Tomáš Kulík

* 1927

  • “Four blokes stormed in[to our home]: ‘Hand over all the weapons and seditious material you have here, right now!’ They turned our flat inside out, they left Grandma in the kitchen, I was sitting there [in the bedroom]. They started looking through everything. They confiscated a stack of books this big and all my documents. Even under the circumstances, I found some moments hilarious, say, when they found typewritten copies of some English texts, which I had for my final exams. They showed them to me and said: ‘This here will ruin you!’ They were just ordinary textbooks. They tried to intimidate a lot, one of them kept saying ‘khorosho, khorosho’. So I spoke Russian at him, but he didn’t know a word more.”

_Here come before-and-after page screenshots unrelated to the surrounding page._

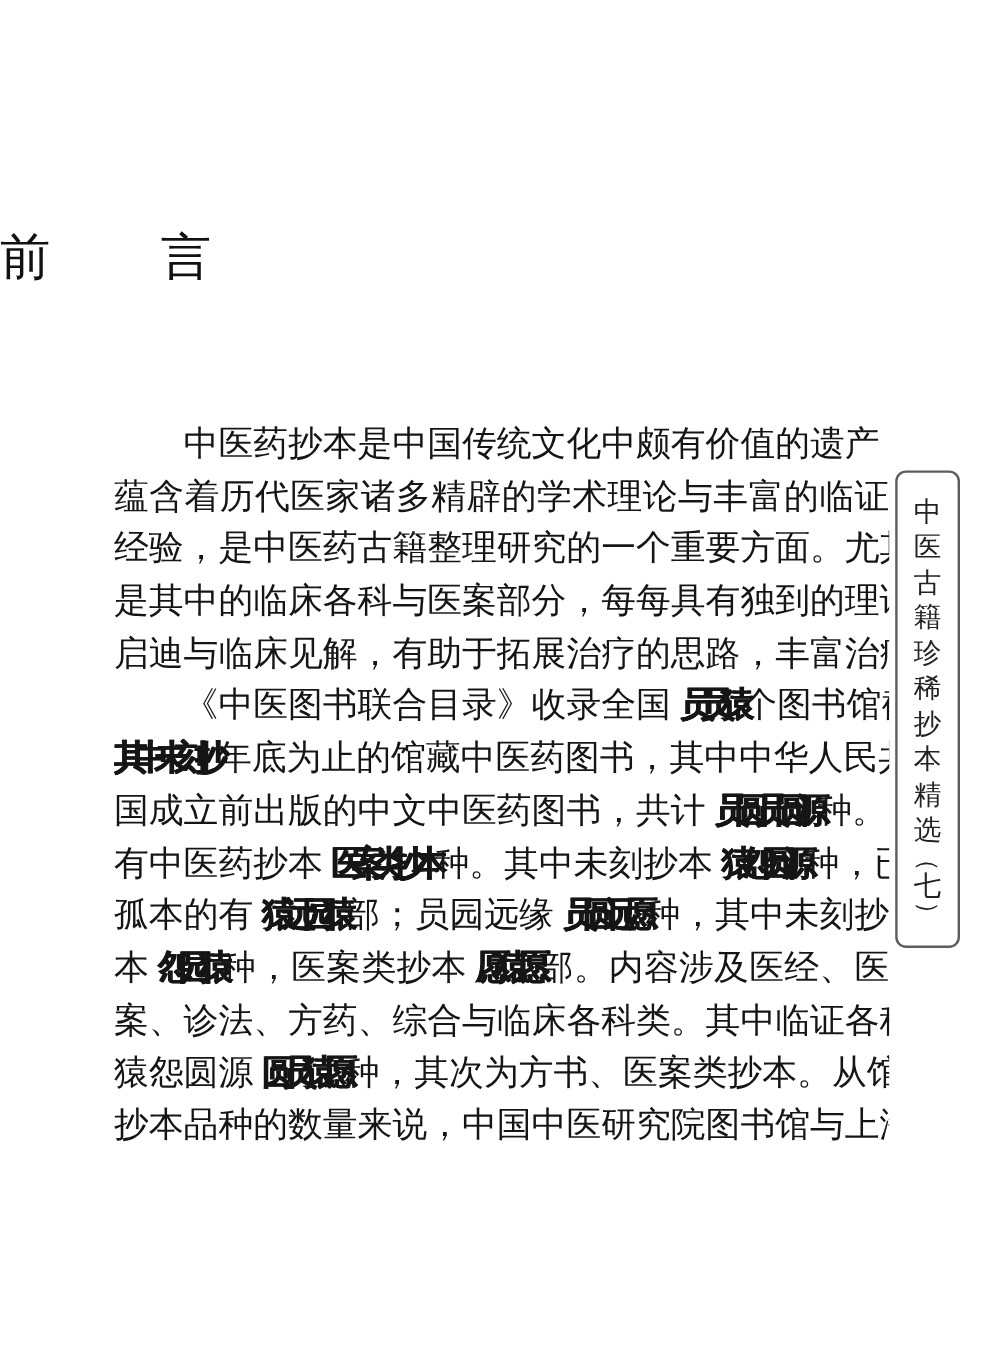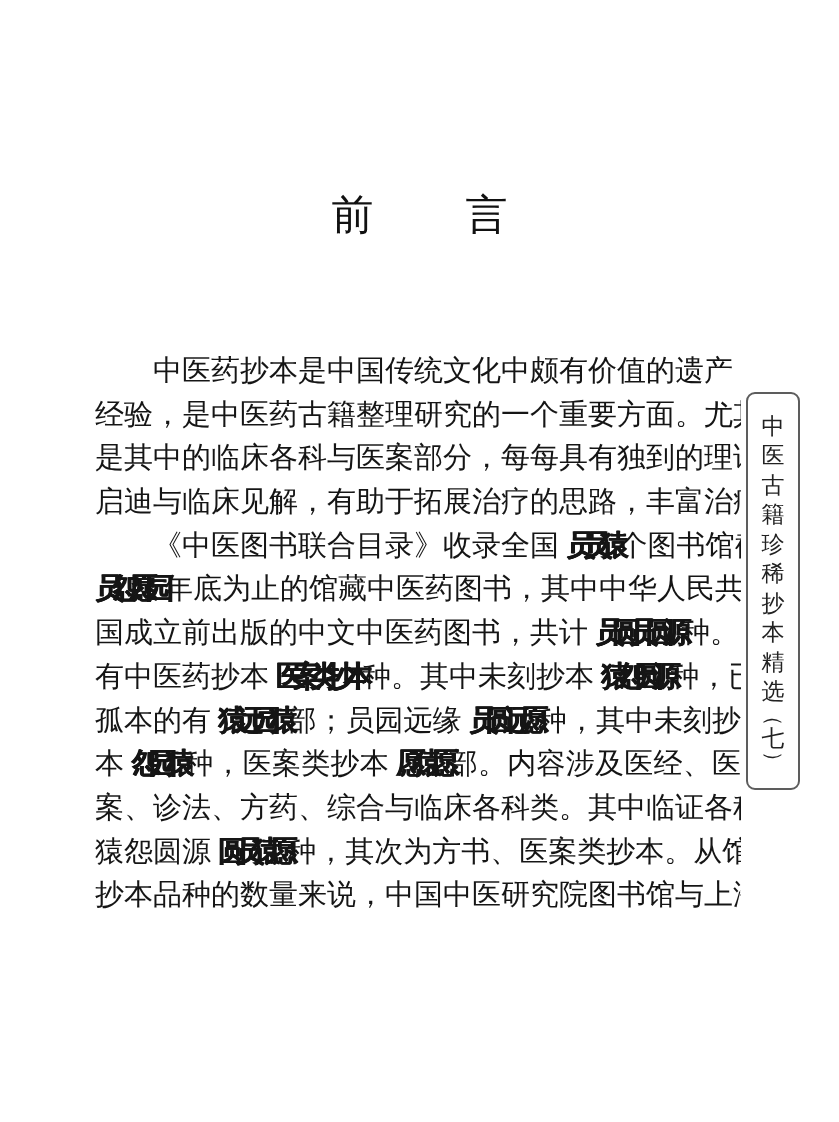"前 言" .doc-title { text-align: center -> left }
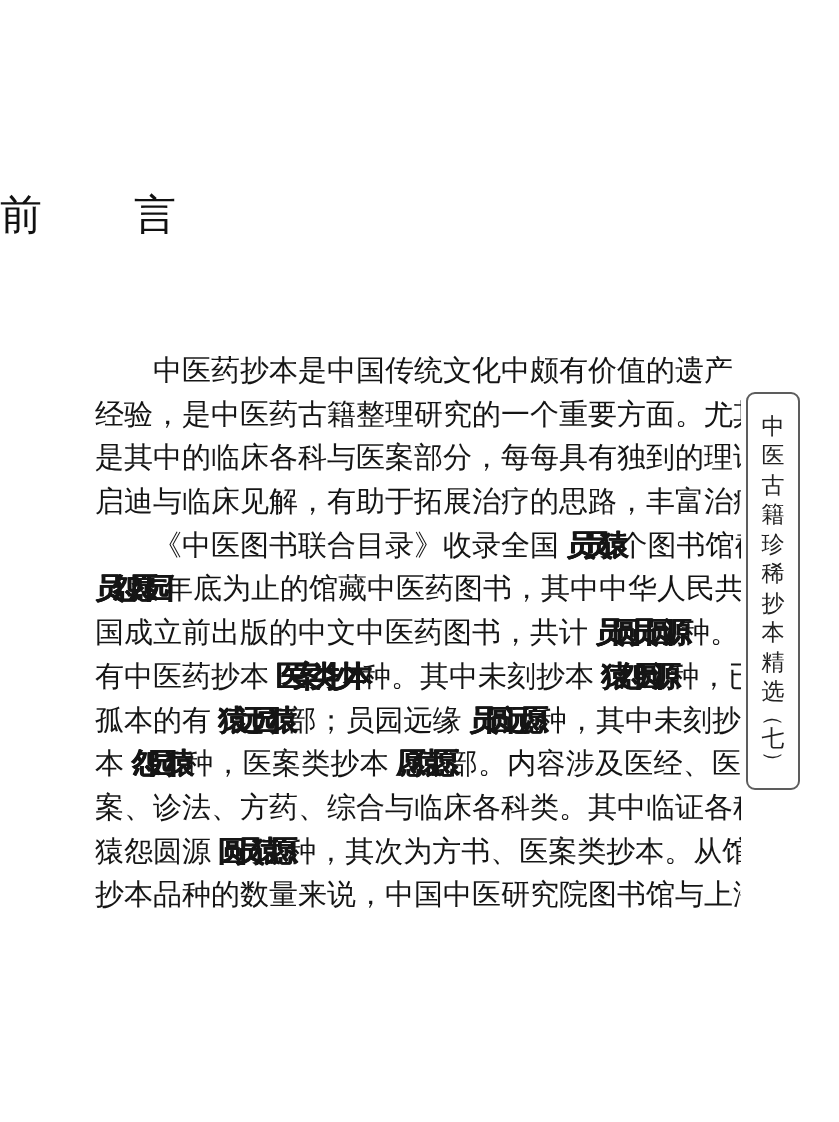"蕴含着历代医家诸多精辟的学术理论与丰富的临证" div.line { html: none -> <div><span>蕴含着历代医家诸多精辟的学术理论与丰富的临证</span></div> }
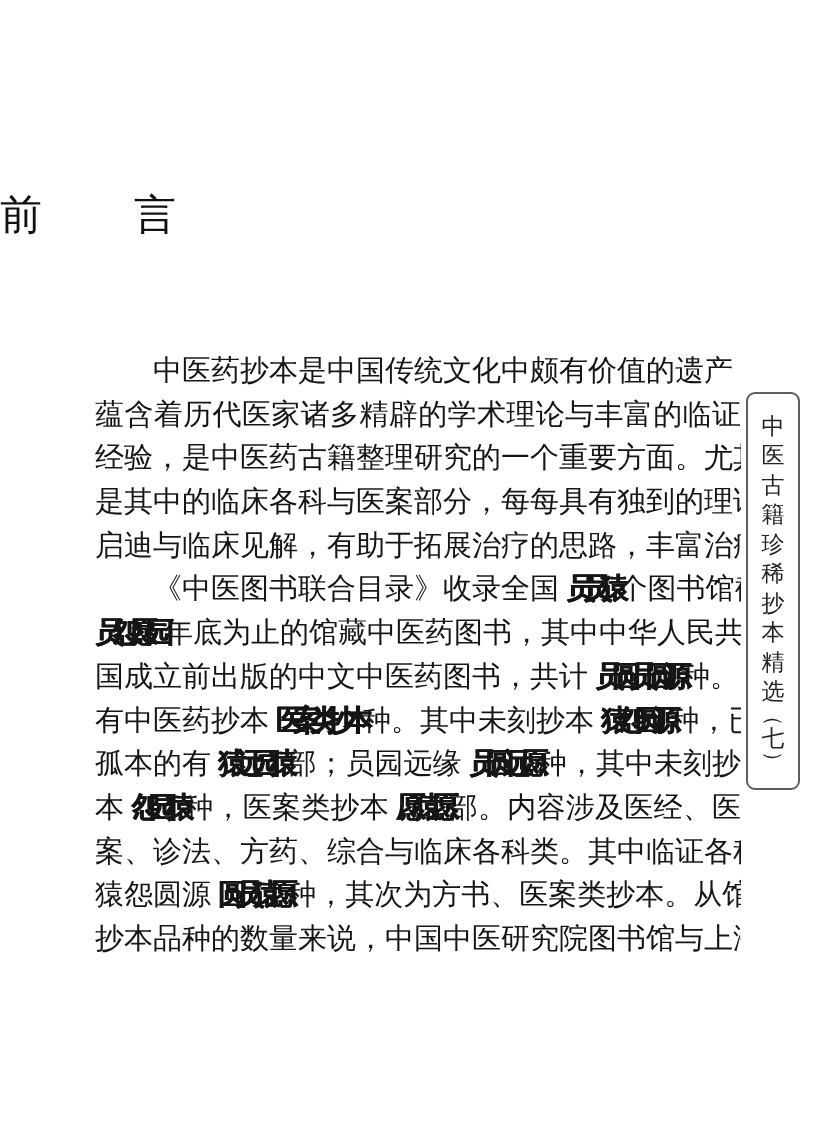"员怨愿园" span.run { text: 员怨愿园 -> 其中未刻抄 }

  • “So we kept guard on Libeň Bridge, where there was a barricade and where, to tell the truth, there was no fighting. So it wasn’t until 9 May that we saw the first Russian soldiers who came to liberate us. I’ll never forget the first Russian soldier I saw. Quite the bloke he was, he seemed awfully old to me at the time, although today I’d reckon he was about 35 to 40 years old. He was walking down the street alone, towards me, bedecked with grenades, a Kalashnikov rifle, and he was leading a new lady’s racing bike. So I wondered whether he had rode on the bike all the way from Berlin, but somehow I never found out.”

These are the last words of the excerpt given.